Modification records:
###

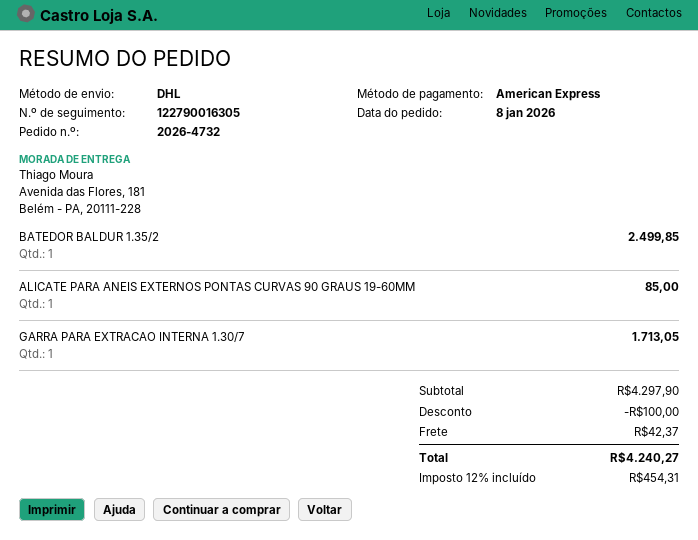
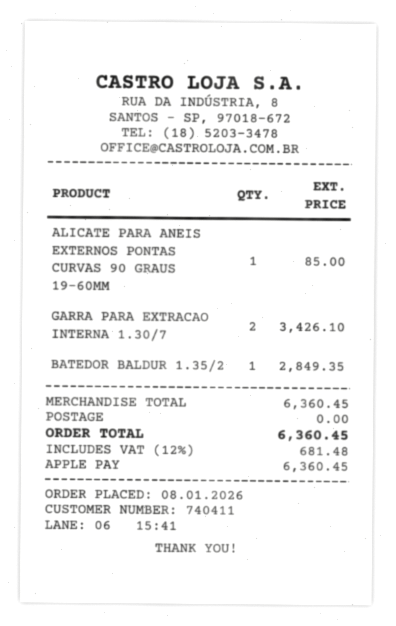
payment method: American Express -> Apple Pay
BATEDOR BALDUR 1.35/2: 1 for 2499.85 -> 1 for 2849.35
GARRA PARA EXTRACAO INTERNA 1.30/7: 1 for 1713.05 -> 2 for 3426.10
subtotal: 4297.90 -> 6360.45
discount: 100.00 -> none
shipping: 42.37 -> 0.00
tax: 12% = 454.31 -> 12% = 681.48
total: 4240.27 -> 6360.45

###

## [THE TASK]
Reproduce all of the data exactly, omitting each picture it holds.

## [SOLUTION TO THIS EXERCISE]
payment method: American Express -> Apple Pay
BATEDOR BALDUR 1.35/2: 1 for 2499.85 -> 1 for 2849.35
GARRA PARA EXTRACAO INTERNA 1.30/7: 1 for 1713.05 -> 2 for 3426.10
subtotal: 4297.90 -> 6360.45
discount: 100.00 -> none
shipping: 42.37 -> 0.00
tax: 12% = 454.31 -> 12% = 681.48
total: 4240.27 -> 6360.45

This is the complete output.